All lines below containing "border" are to be listed.

Code change snippets:
###
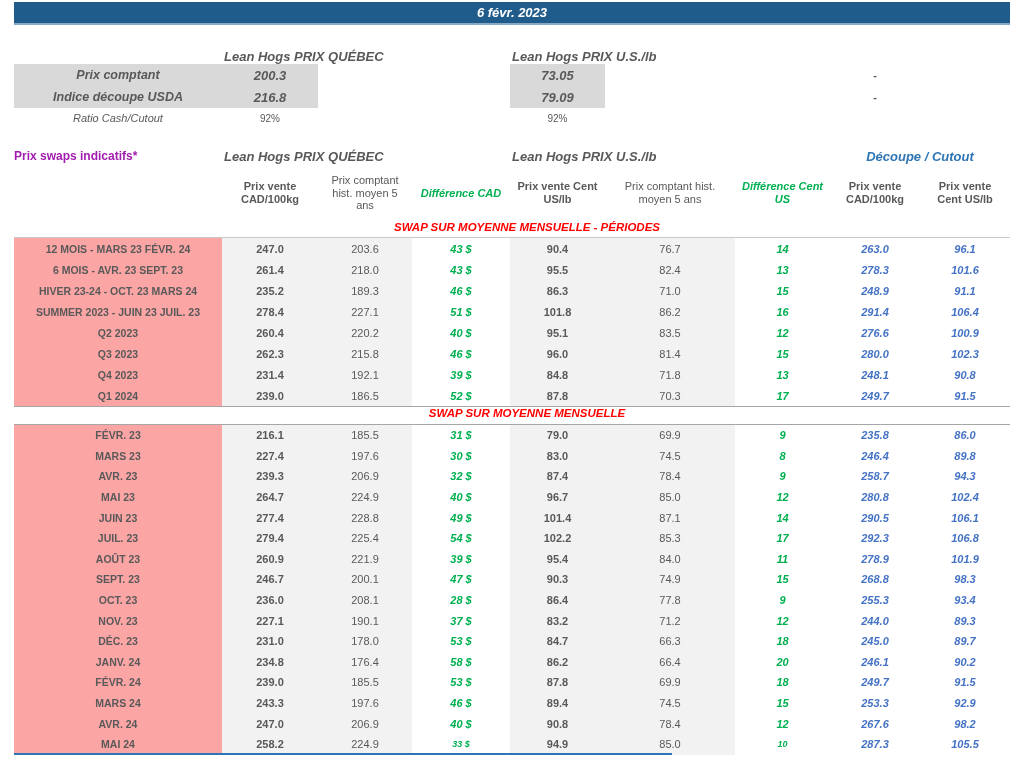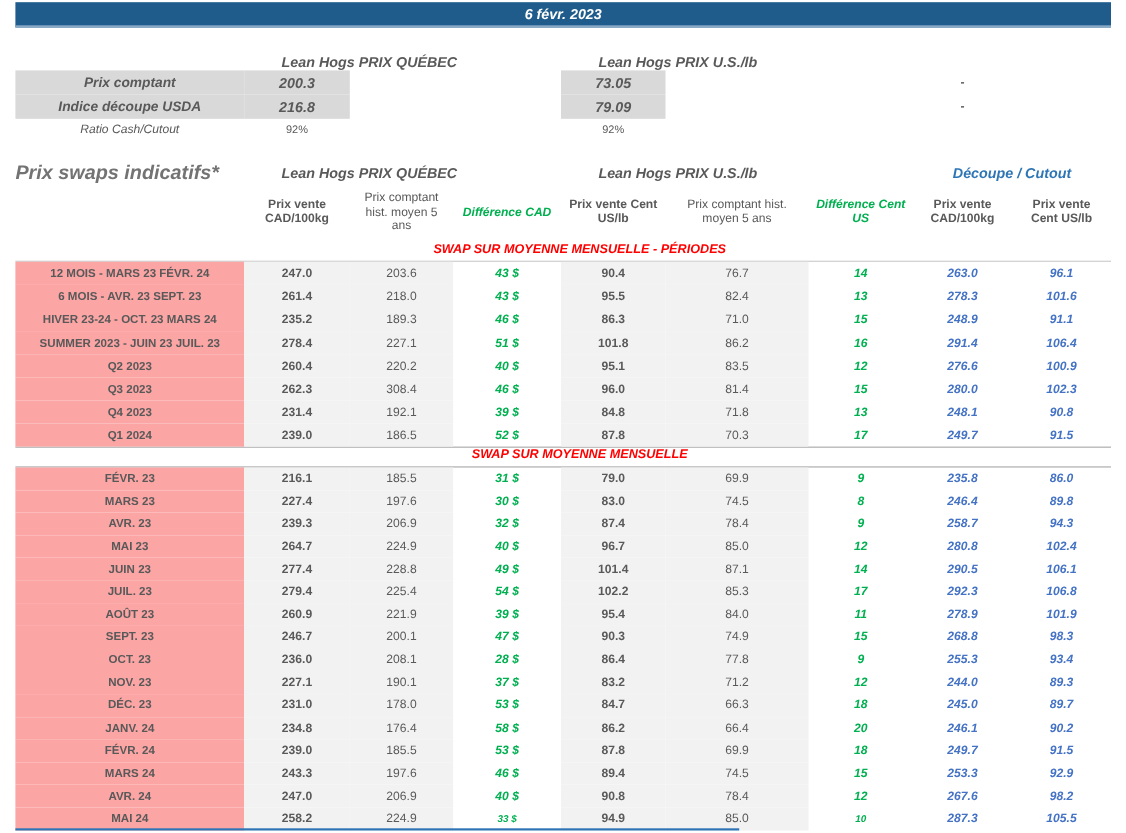--- a/index.html
+++ b/index.html
@@ -10,36 +10,36 @@
   .titlebar{position:absolute;left:14px;top:2px;width:996px;height:21px;
             background:#1F5C8C;border-bottom:2px solid #87A9C6;
             display:flex;align-items:center;justify-content:center;}
   .titlebar span{color:#fff;font-size:13px;font-weight:bold;font-style:italic;}
 
   
   .grid9{display:grid;grid-template-columns:208px 96px 94px 98px 95px 130px 95px 90px 90px;width:996px;}
 
   
   .spot{position:absolute;left:14px;top:44px;}
-  .sh{font-size:13px;font-weight:bold;font-style:italic;color:#595959;text-align:left;padding-left:2px;margin-left:32px;}
+  .sh{font-size:13px;font-weight:bold;font-style:italic;color:#595959;text-align:left;padding-left:2px;}
   .spot-head{height:20px;align-items:flex-end;}
   .spot-row{align-items:stretch;}
   .r1,.r2{height:22px;}
   .r3{height:20px;}
   .scell{display:flex;align-items:center;justify-content:center;}
   .gray{background:#D9D9D9;}
   .spot-label{font-size:12.5px;font-weight:bold;font-style:italic;}
   .spot-val{font-size:13px;font-weight:bold;font-style:italic;}
   .ratio-label{font-size:11px;font-style:italic;}
   .ratio-val{font-size:10px;}
   .dash{font-size:11px;font-weight:bold;}
 
   
   .swaps-head{position:absolute;left:14px;top:147px;height:18px;align-items:center;}
-  .red-title{color:#737373;font-size:18px;font-weight:bold;font-style:italic;padding-left:0;}
+  .red-title{color:#a21caf;font-size:12px;font-weight:bold;padding-left:0;}
   .cutout{color:#2E75B6;font-size:13px;font-weight:bold;font-style:italic;text-align:center;}
 
   .colhead{position:absolute;left:14px;top:168px;height:50px;}
   .colh{display:flex;align-items:center;justify-content:center;text-align:center;
         font-size:11px;line-height:1.18;padding:0 5px;box-sizing:border-box;}
   .colh-bold{font-weight:bold;color:#595959;}
   .colh-reg{font-weight:normal;color:#595959;}
   .colh-green{color:#00B050;font-weight:bold;font-style:italic;}
 
   .section-title{position:absolute;left:29px;width:996px;text-align:center;
@@ -173,21 +173,21 @@
       <div class="c c-band c-bold">260.4</div>
       <div class="c c-band">220.2</div>
       <div class="c c-diff">40 $</div>
       <div class="c c-band c-bold">95.1</div>
       <div class="c c-band">83.5</div>
       <div class="c c-diff">12</div>
       <div class="c c-blue">276.6</div>
       <div class="c c-blue">100.9</div>
       <div class="c c-label">Q3 2023</div>
       <div class="c c-band c-bold">262.3</div>
-      <div class="c c-band">308.4</div>
+      <div class="c c-band">215.8</div>
       <div class="c c-diff">46 $</div>
       <div class="c c-band c-bold">96.0</div>
       <div class="c c-band">81.4</div>
       <div class="c c-diff">15</div>
       <div class="c c-blue">280.0</div>
       <div class="c c-blue">102.3</div>
       <div class="c c-label">Q4 2023</div>
       <div class="c c-band c-bold">231.4</div>
       <div class="c c-band">192.1</div>
       <div class="c c-diff">39 $</div>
###
Output ::
             background:#1F5C8C;border-bottom:2px solid #87A9C6;
         font-size:11px;line-height:1.18;padding:0 5px;box-sizing:border-box;}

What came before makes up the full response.